┌────────

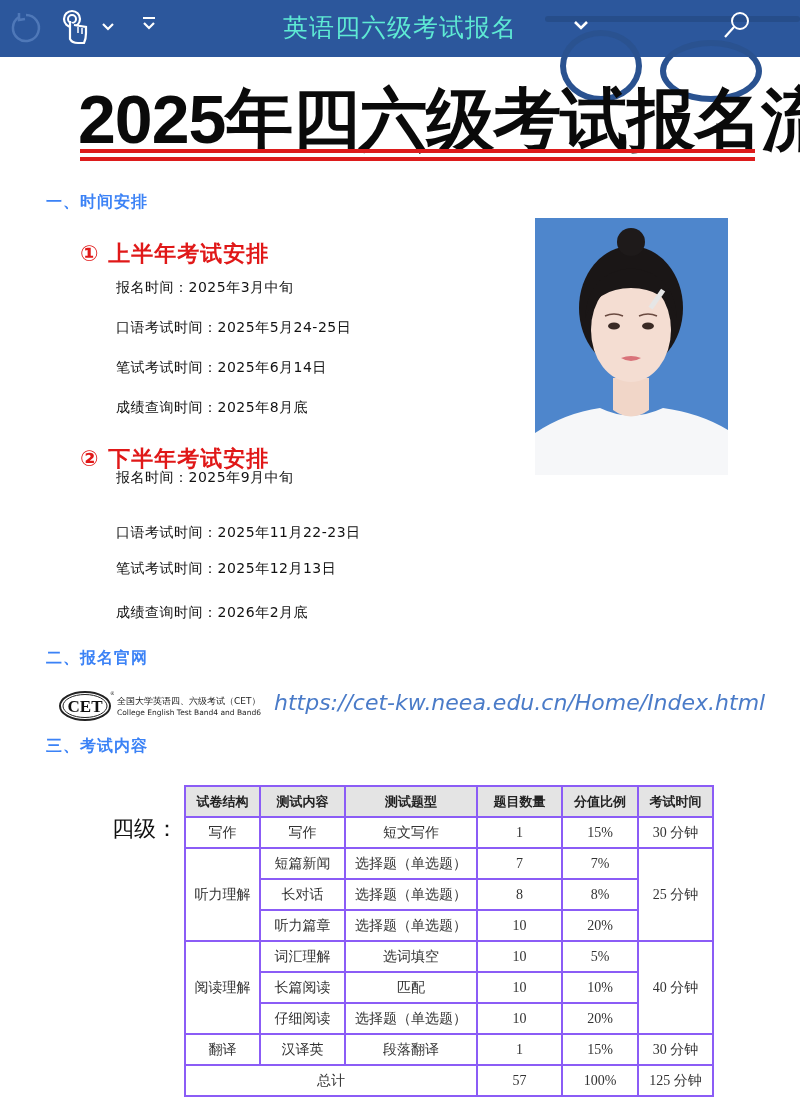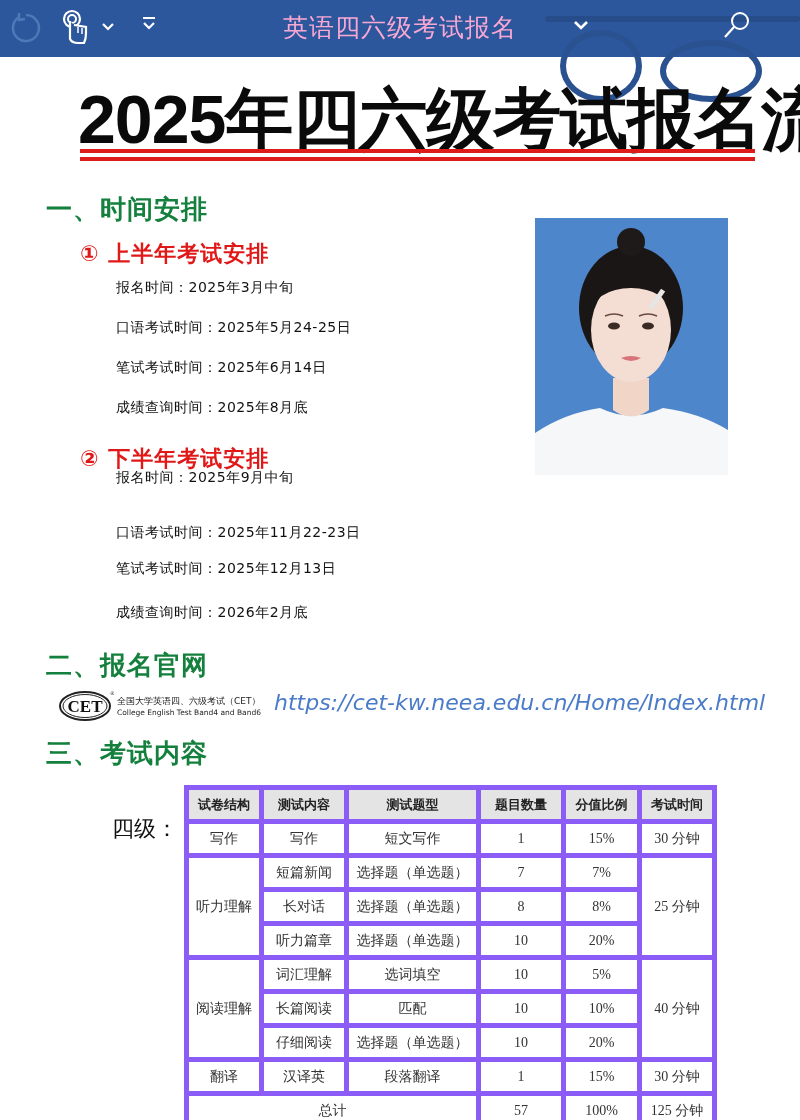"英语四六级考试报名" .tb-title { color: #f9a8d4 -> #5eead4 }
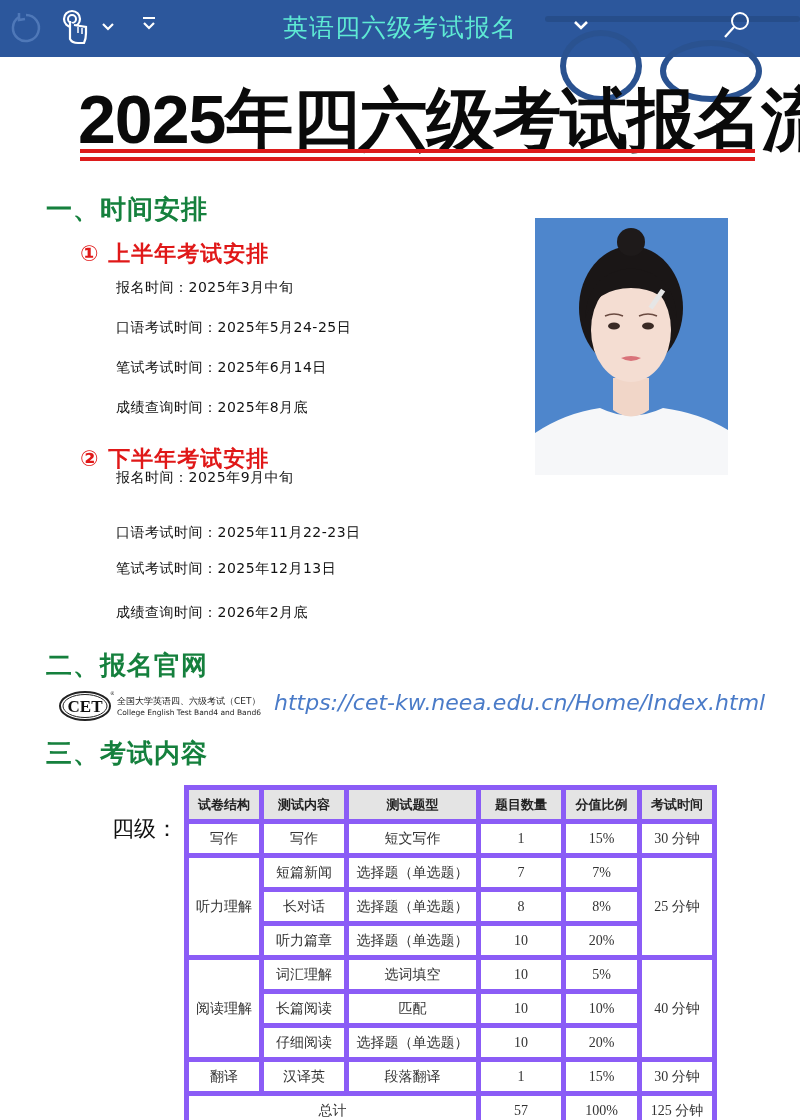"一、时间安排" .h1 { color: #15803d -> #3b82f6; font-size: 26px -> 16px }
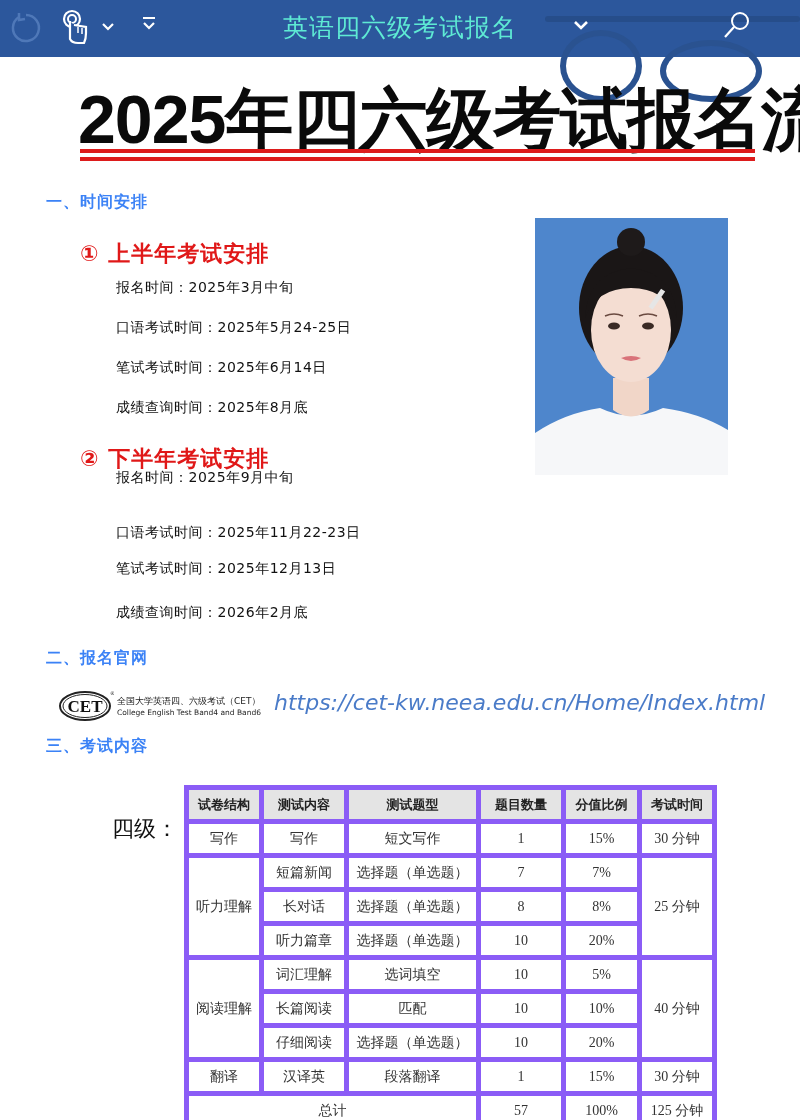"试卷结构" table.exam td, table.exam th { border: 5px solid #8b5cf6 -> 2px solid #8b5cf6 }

└────────
┌────────

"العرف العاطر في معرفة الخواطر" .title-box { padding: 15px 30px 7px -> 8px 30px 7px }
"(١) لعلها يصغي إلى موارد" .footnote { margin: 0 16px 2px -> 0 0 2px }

└────────
┌────────

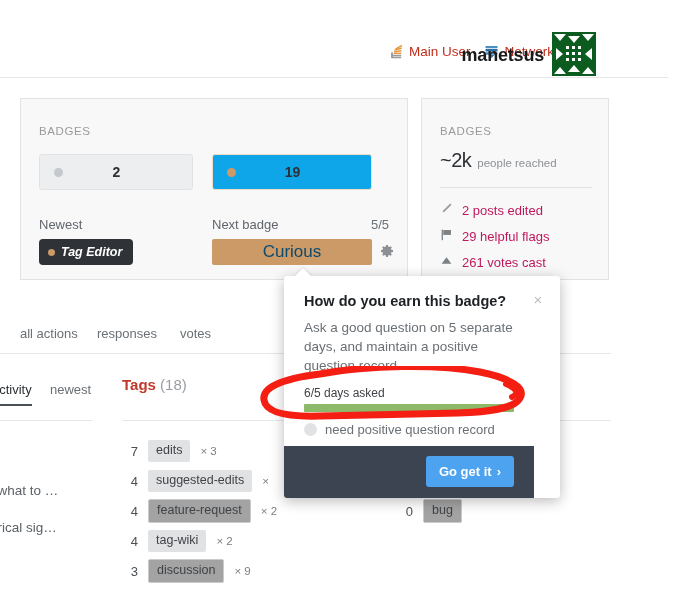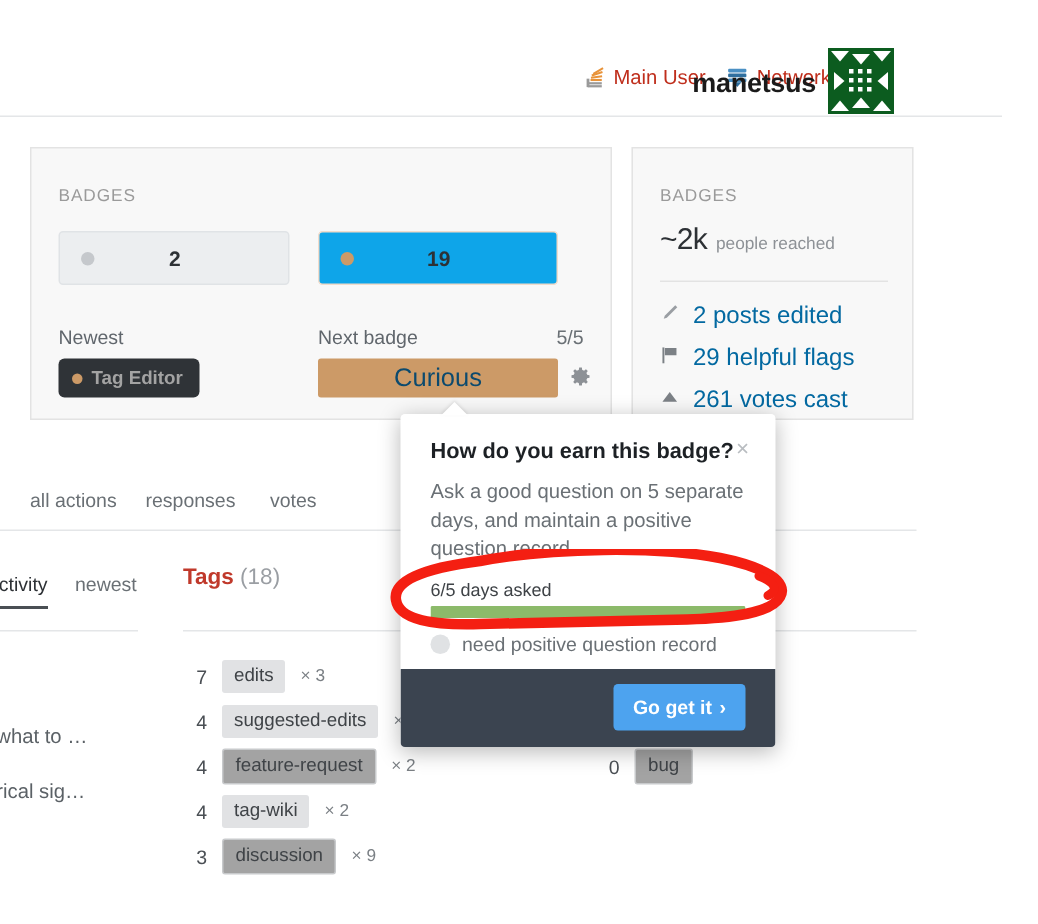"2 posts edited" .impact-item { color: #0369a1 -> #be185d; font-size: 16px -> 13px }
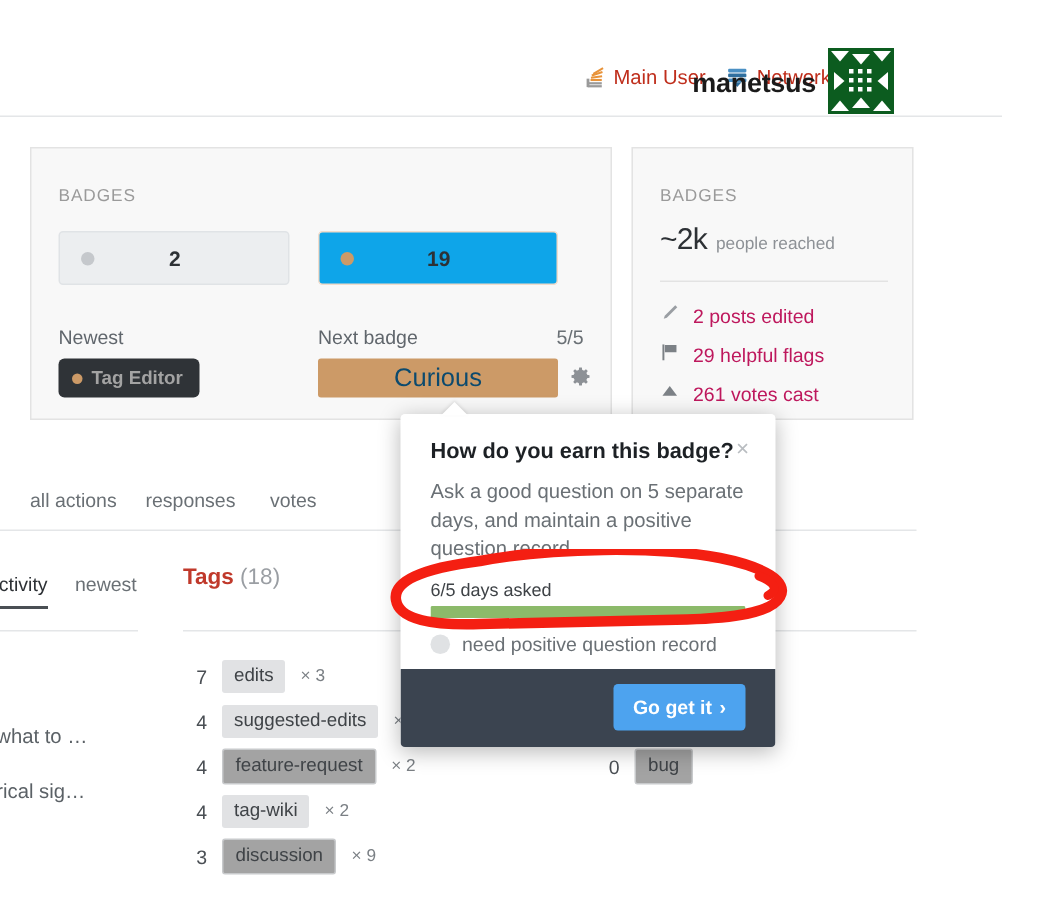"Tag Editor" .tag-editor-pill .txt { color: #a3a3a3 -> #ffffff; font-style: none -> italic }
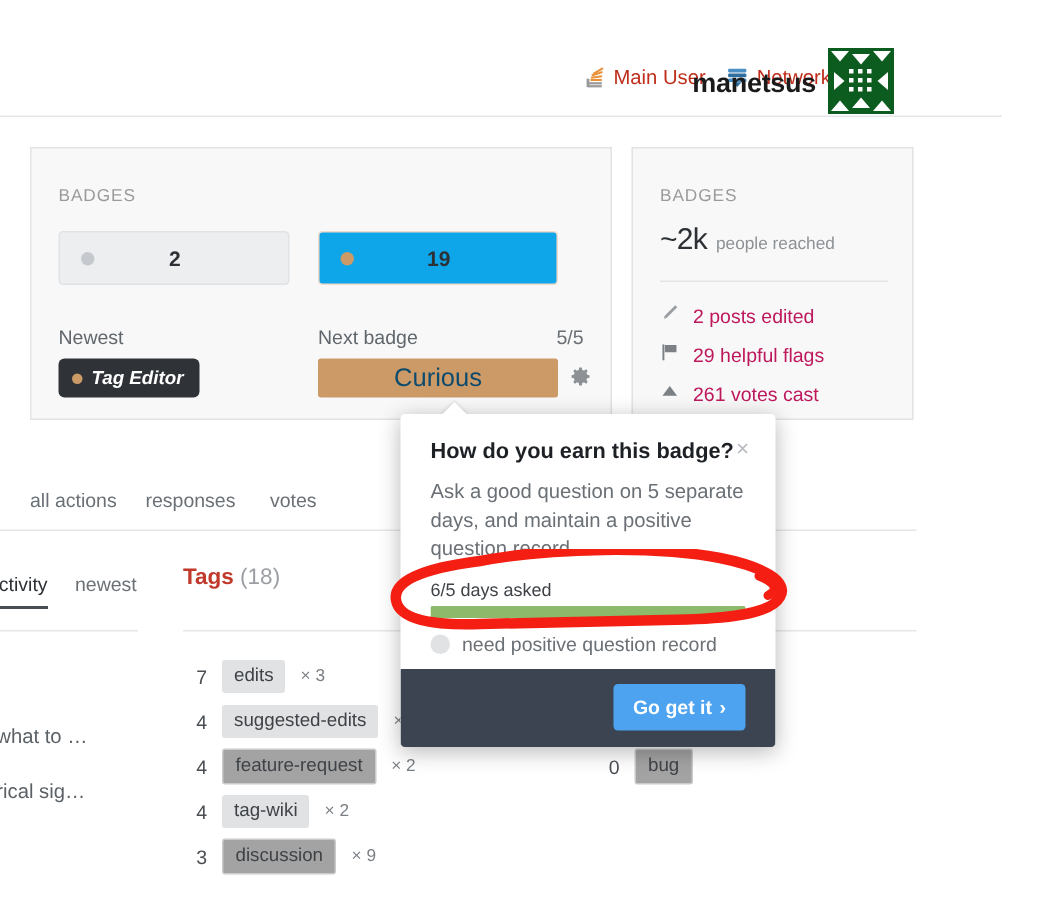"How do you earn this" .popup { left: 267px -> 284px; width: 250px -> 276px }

└────────

Copy only this from above: the line containing "color: #15803d ->", the line containing "table.exam td, table.exam", and all lines between, printed exactly. Leave out the pictures.

"一、时间安排" .h1 { color: #15803d -> #3b82f6; font-size: 26px -> 16px }
"试卷结构" table.exam td, table.exam th { border: 5px solid #8b5cf6 -> 2px solid #8b5cf6 }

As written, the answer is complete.